InDesigner: Rob Schultz
Terri Stone interviews Macworld magazine’s Art Director.

This article appears in Issue 25 of InDesign Magazine.
Rob Schultz has been a publication designer since college. Now the Art Director at Macworld magazine, he also has stints at Computer Gaming World, PC/Computing, and T3 magazines under his belt.

How would you describe your style?
I love type and composition. The tone and feeling of just about any story can be evoked through the use of type and different type treatments.
It’s my job to draw a person into a story, and I try to do that with bold, interesting type treatments. A strong type treatment should be able to stand on its own if necessary—it shouldn’t need art or photography to prop it up. The art and type design should complement each other.
When I compose a headline treatment, I look at it as a combination of shapes—similar to how someone might compose an abstract painting. It comes down to how all of the different pieces work together. I find inspiration on the web, television, other magazines, even the composition of a certain photograph or piece of art.
How many designers work at Macworld?
There’s one designer in addition to myself. My job is just as much design as it is art direction.
Describe a typical Macworld feature article design process.
The designers and editors get together to discuss the article. First, the editors summarize and describe the general tone of the article and supply the art department with thumbnails so we have a good understanding of the basic elements required for the story. We then collaboratively brainstorm general illustration or photography concepts before deciding on a final.
Next, we assign the illustration or photography to an artist we feel best fits what’s needed. We then work on a general layout, review it with editors, and proceed with a final design.
Why did Macworld switch to InDesign?
Macworld had used Quark for years, and it felt like Quark had stopped evolving. The company hit a wall and possibly got too comfortable with their product.

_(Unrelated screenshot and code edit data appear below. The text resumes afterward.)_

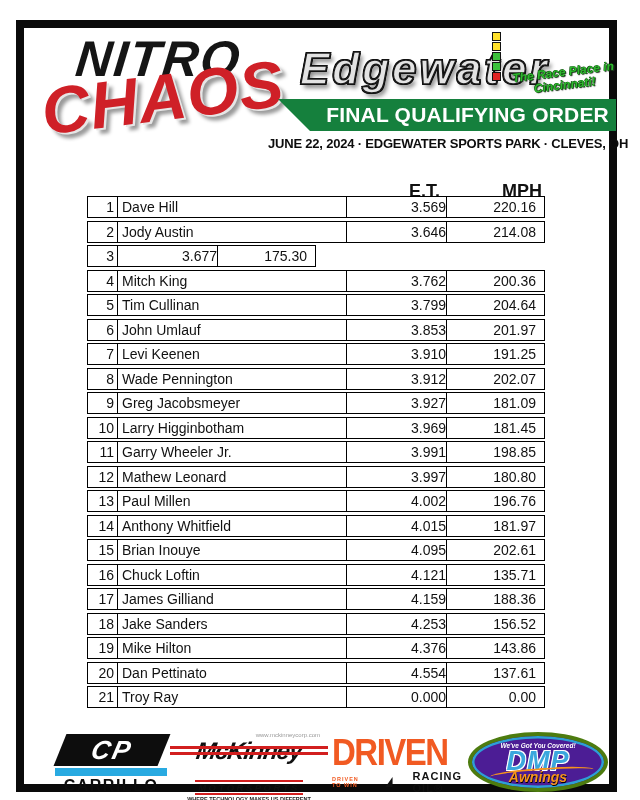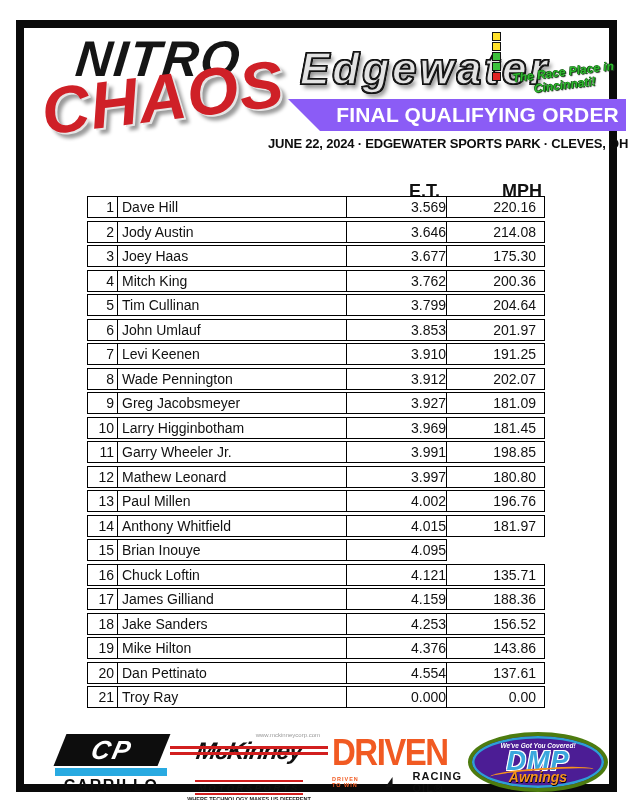"FINAL QUALIFYING ORDER" .banner { background: #8b5cf6 -> #15803d; left: 288px -> 278px }
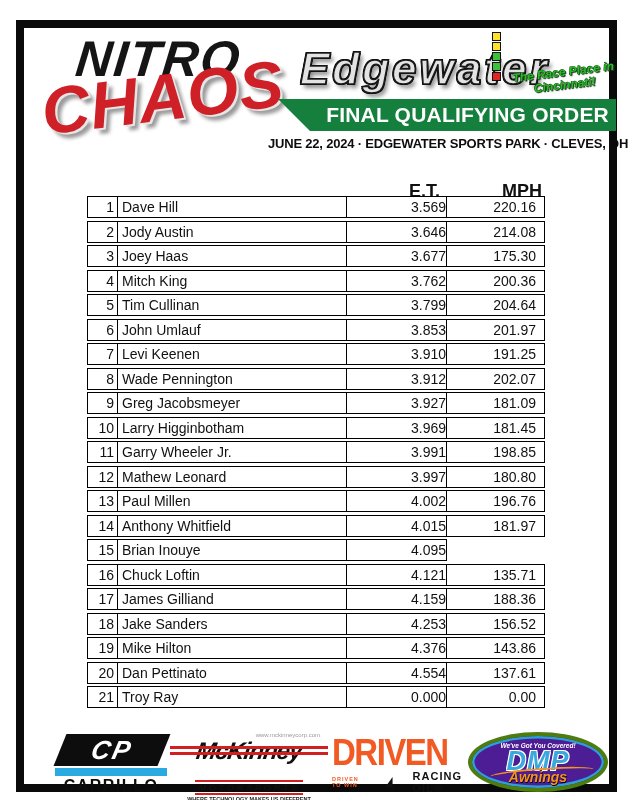"Joey Haas" div.cell { html: <div>Joey Haas</div> -> none }
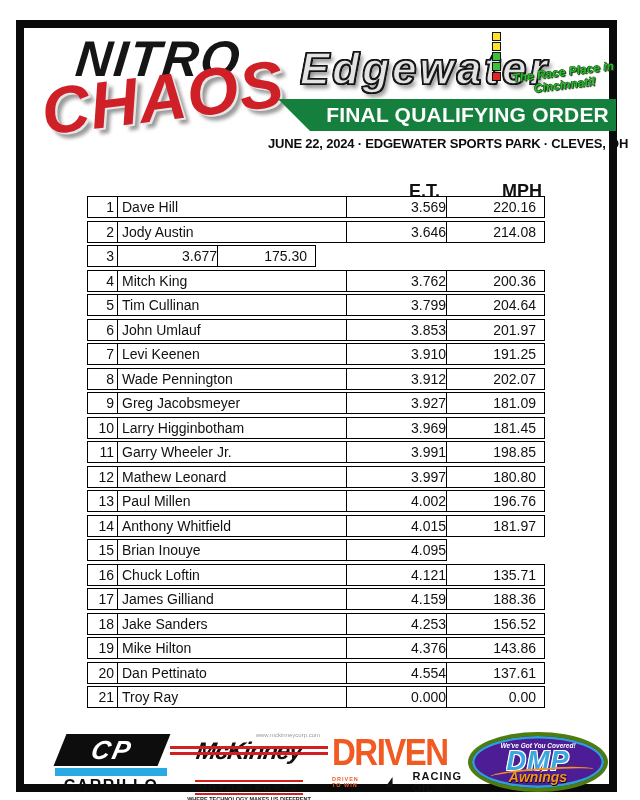"202.61" div.cell { html: none -> <div>202.61</div> }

We have such a small staff that we felt that using an InDesign and InCopy workflow would make us much more efficient. We needed a layout program that would let editors make live edits during production as opposed to making edits on paper, which a copy editor would then have to input. InCopy gave us that ability.
Now we can get a lot more done in the same amount of time for a variety of reasons—from nested styles to an editor and designer being able to work on a layout at the same time.
InDesign feels much more intuitive. It has a ton of features that I had always wished Quark had. There’s so much more I can do in InDesign now rather than doing various tasks in Photoshop, Illustrator, etc.